4. Don’t be negative nor underestimate the seductive power of a decent vocabulary.
Always try to frame things positively. Describe how magical a place made you feel. Show. Don’t tell. (This was something our Creative Writing professors repeatedly reminded us. It applies in both fiction and non-fiction.)
5. Great travel writing engages and seduces the five senses.
There are also different ways to write about a place like:
- What and How to Prepare For It
- How to Get There
- Travel Shorts (where you focus on a particular element of your trip)
Is it the food? The shopping? Do you have hotel tips and advice? Do you know of any secret addresses?
Remember to give your own insights. Talk to the locals! Get quotes from them, or learn something new from them.
6. Writing is like a muscle you need to work out.
Just like any other skill, writing takes practice. So keep on practicing, and don’t overthink! Be an avid reader, too. What you read greatly influences how you write, and it helps to expand your vocabulary.
7. Know Your Audience
Learn your target market, and develop your voice or tone. Keep an open mind to constructive criticism.
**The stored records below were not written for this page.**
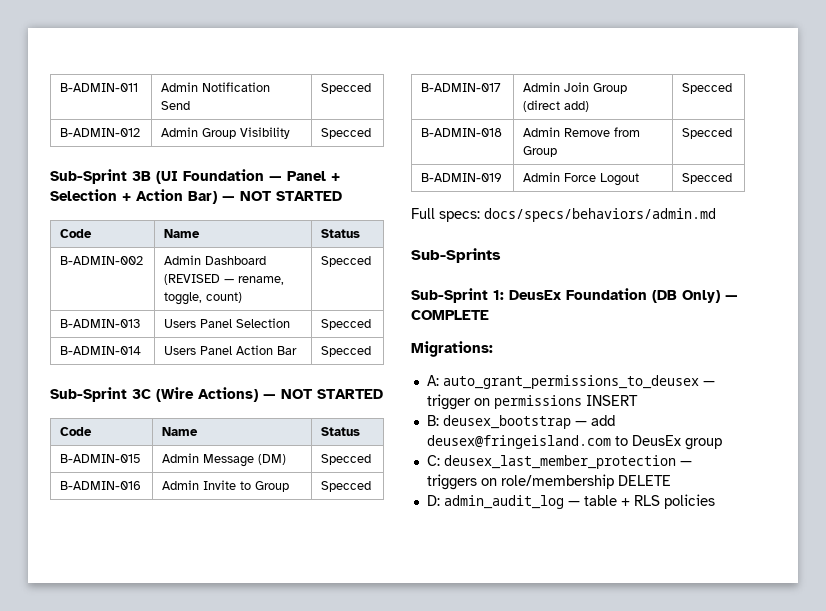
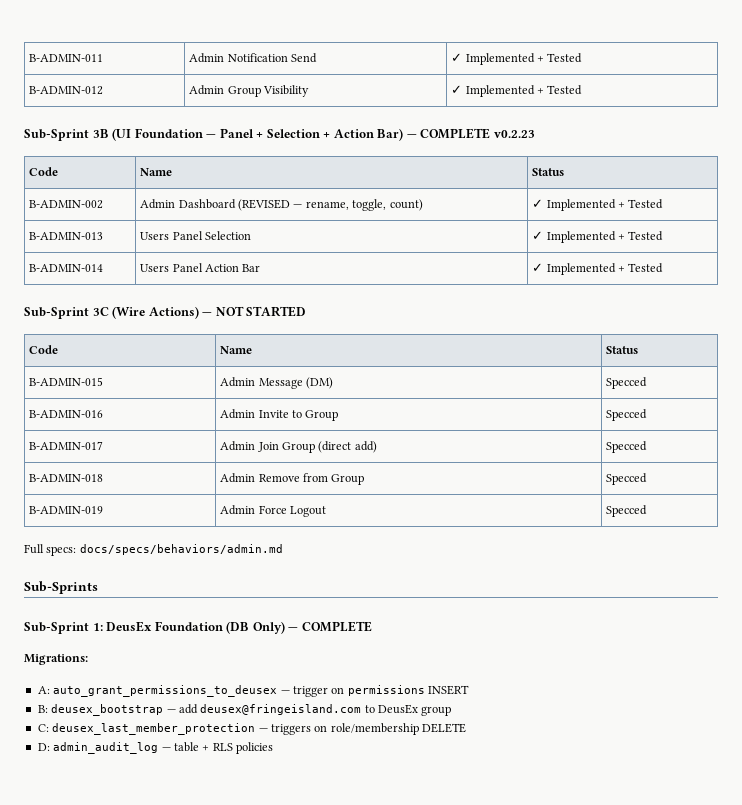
- B-ADMIN-011 | Admin Notification Send | Specced
+ B-ADMIN-011 | Admin Notification Send | ✓ Implemented + Tested
- B-ADMIN-012 | Admin Group Visibility | Specced
+ B-ADMIN-012 | Admin Group Visibility | ✓ Implemented + Tested
- Sub-Sprint 3B (UI Foundation — Panel + Selection + Action Bar) — NOT STARTED
+ Sub-Sprint 3B (UI Foundation — Panel + Selection + Action Bar) — COMPLETE v0.2.23
- B-ADMIN-002 | Admin Dashboard (REVISED — rename, toggle, count) | Specced
+ B-ADMIN-002 | Admin Dashboard (REVISED — rename, toggle, count) | ✓ Implemented + Tested
- B-ADMIN-013 | Users Panel Selection | Specced
+ B-ADMIN-013 | Users Panel Selection | ✓ Implemented + Tested
- B-ADMIN-014 | Users Panel Action Bar | Specced
+ B-ADMIN-014 | Users Panel Action Bar | ✓ Implemented + Tested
8. Write details while they’re still fresh on your mind.
This is why I always have my handy dandy notebook with me. It helps me to see something in a new angle, and be more descriptive in my writing.
9. Write an effective headline, a catchy intro, and let photos help tell your story.
This way, your audience will be really glued to your piece.
10. Here are some common templates used in travel writing:
- By Category
- Dear Diary
- Listicle (Top Ten Things, etc.)
- Tips or How To’s
Hopefully, these tips will inspire you to start writing. The hardest part is always at the start, but once you get the hang of things, it becomes a lot easier. With these tips in mind, I’m ready to start writing my travel pieces!